1、2が2冊で完結していたところに、強引に付け足された感のある3である。
BOOK 1、BOOK 2の感想はこちら
実際、「そんな、強引な!!」という感じで始まるので、僕にとってはこの本の3分の2ぐらいまでは、その強引さを払拭するために書かれているような小説だった。
だけど、残りの3分の1はさすがに村上春樹。一気に読んでしまった。
僕としては2巻で終了のほうが色々と読み手がイメージをふくらませることができて良かったと思うけれど、そういう拡張性ではなく、一つの方向に収束させて欲しいと思う読者が多いのであれば、これもありなんじゃないかな、と思う。

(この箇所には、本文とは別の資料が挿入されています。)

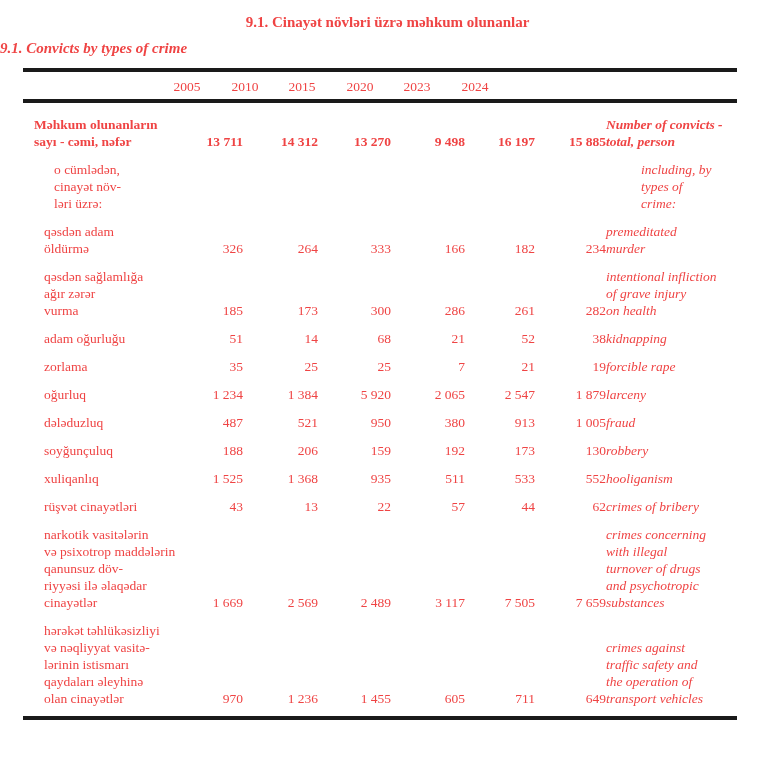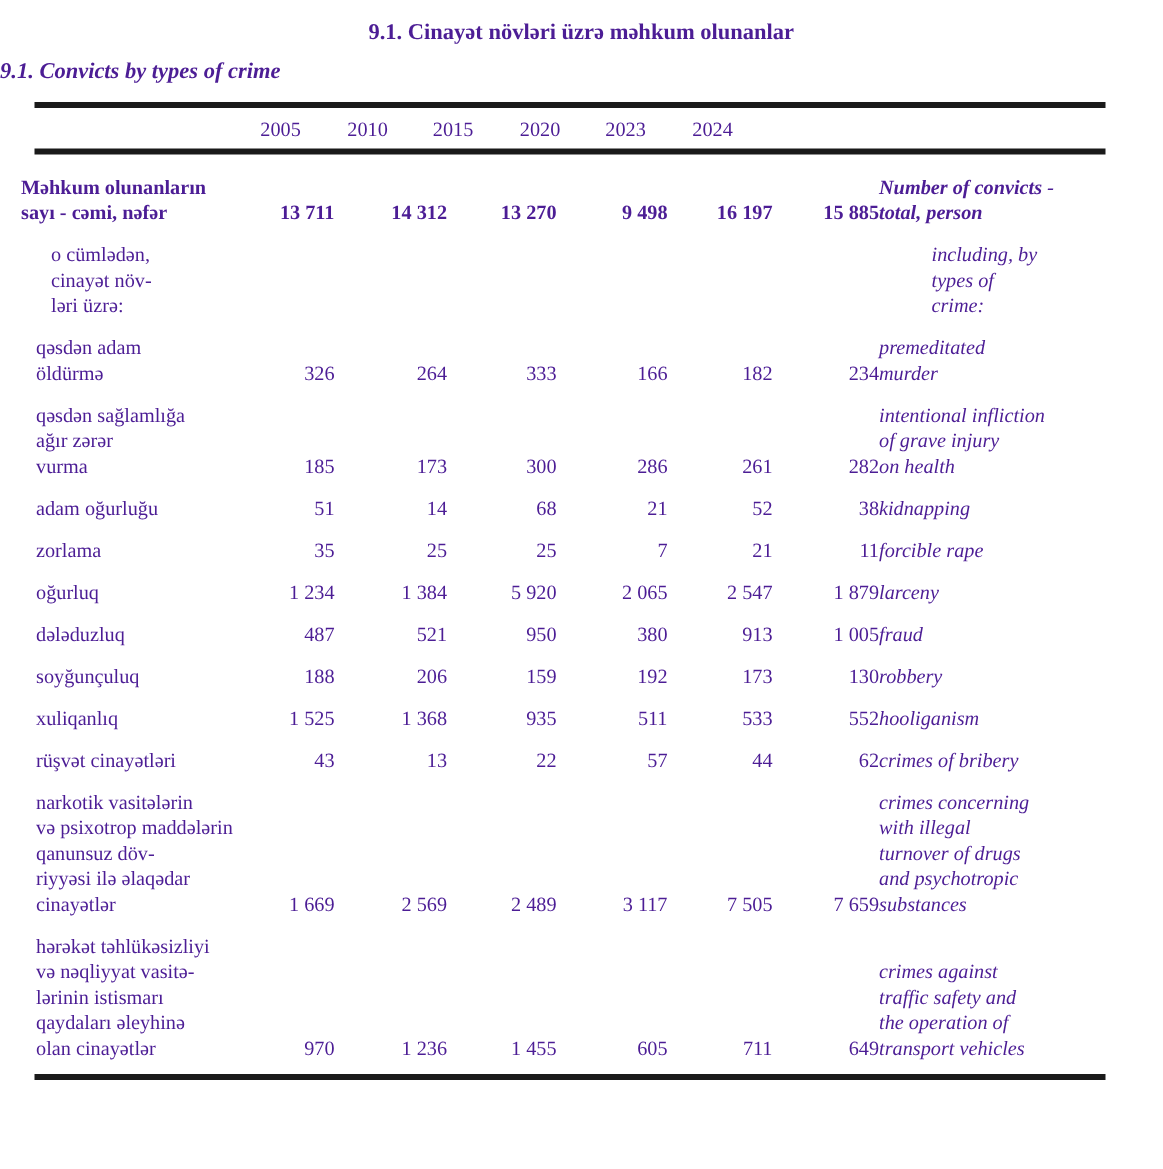"9.1. Cinayət növləri üzrə məhkum" .page { color: #4c1d95 -> #ef4444 }
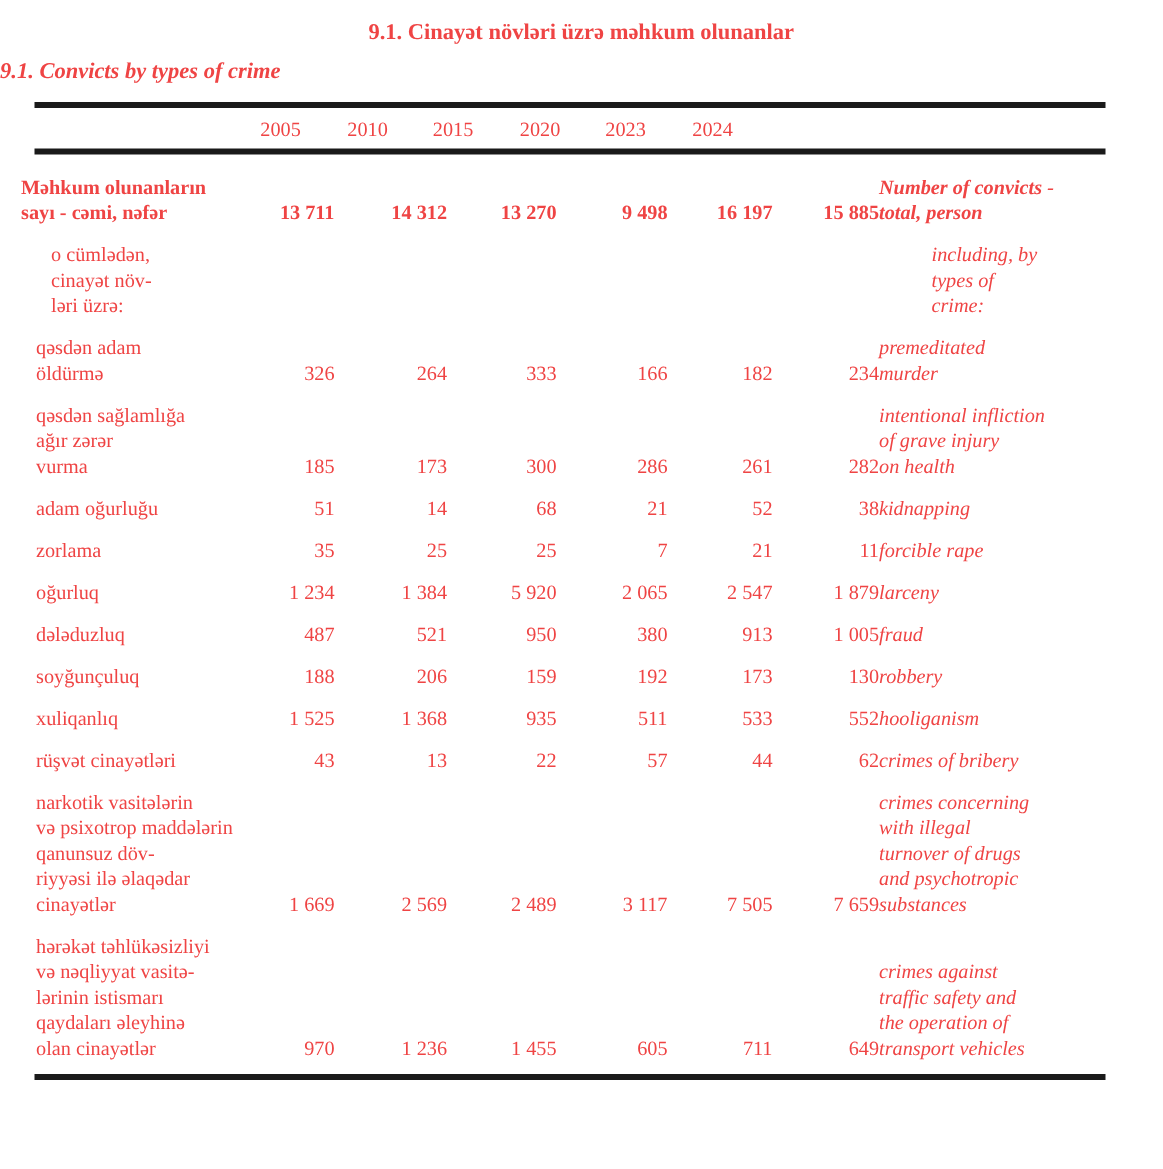"Məhkum olunanların" table.crime-table { margin-left: 11px -> 31px }
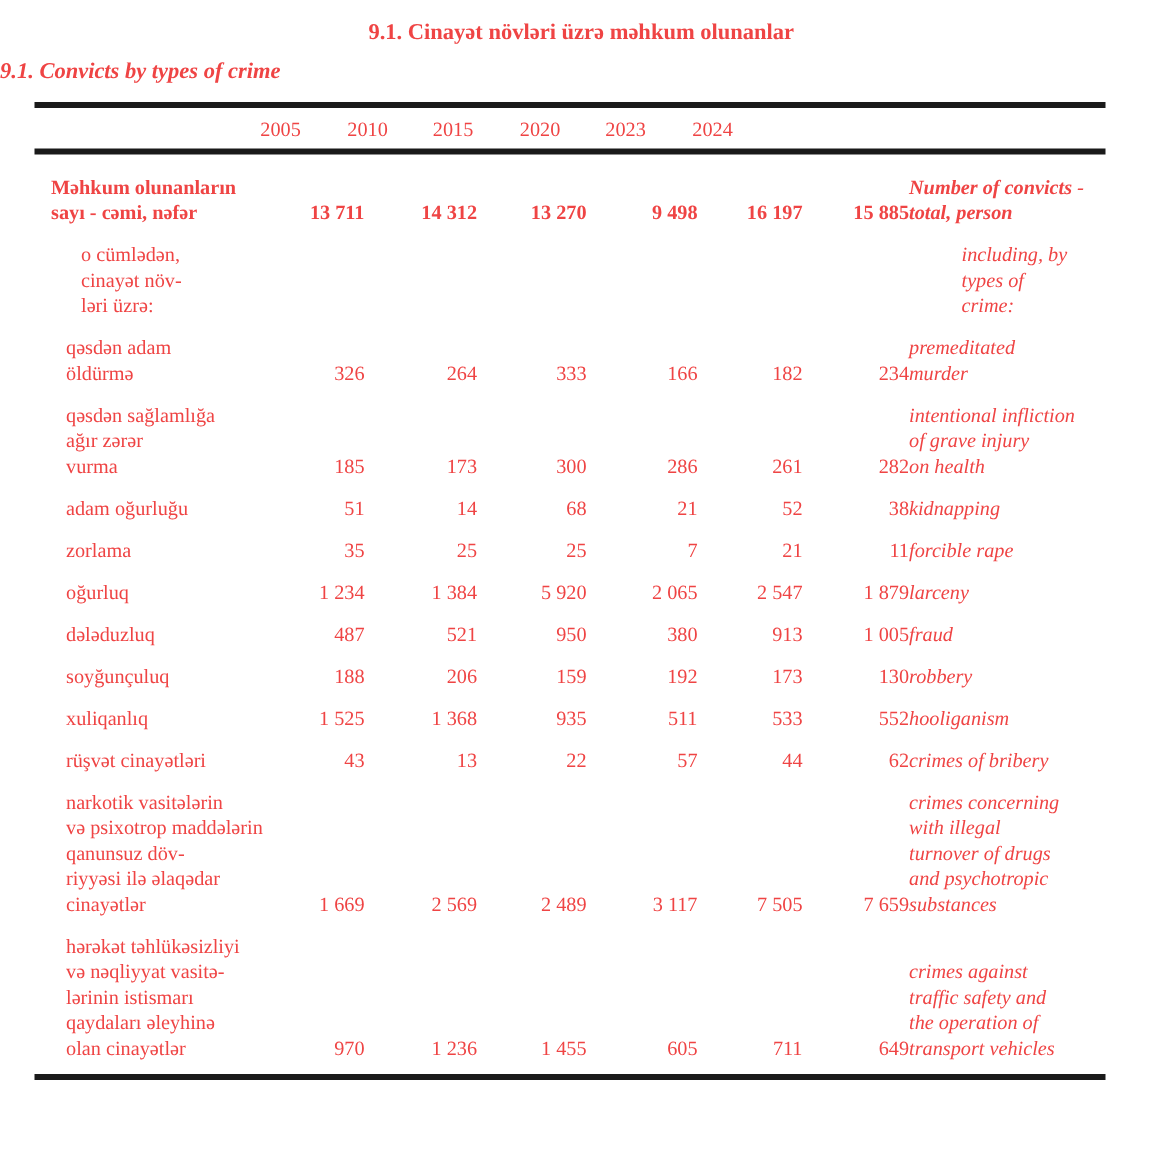"11" td.val { text: 11 -> 19 }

先日、太宰治の「人間失格」を読んで思ったのは、「あれ?前に読んだ時と随分印象が違うな」ということ。
この本が傑作なのは、多分、読者が100人いたら、100個の感想が出てくるところ、一つとして同じものが出てこない所なんじゃないかな。それぞれがみんな自分のそれまでの人生と照らし合わせて、そして何がしかの感想を持つところなんじゃないかと。物凄く丁寧に書き込んであって、展開される物語の自由度は低いのだけれど、読む人の感想の自由度が物凄く高いんじゃないかと思う。それは、ひとりの同じ人間であっても一緒で、だから人生のどの時期に読むかによって、それぞれ別の感想を持つんじゃないかなと思う。
「人間失格」の感想より抜粋
1Q84は、3によってちょっと自由度が落ちたと思う。それによって、1と2の自由度も落ちてしまったと思う。でも、10年ぐらいしたら、やっぱりまた読んでみるかも知れないな・・・。評価は☆1つ半。
僕の中では「世界の終りとハードボイルド・ワンダーランド>海辺のカフカ>1Q84」という順列に変化なし。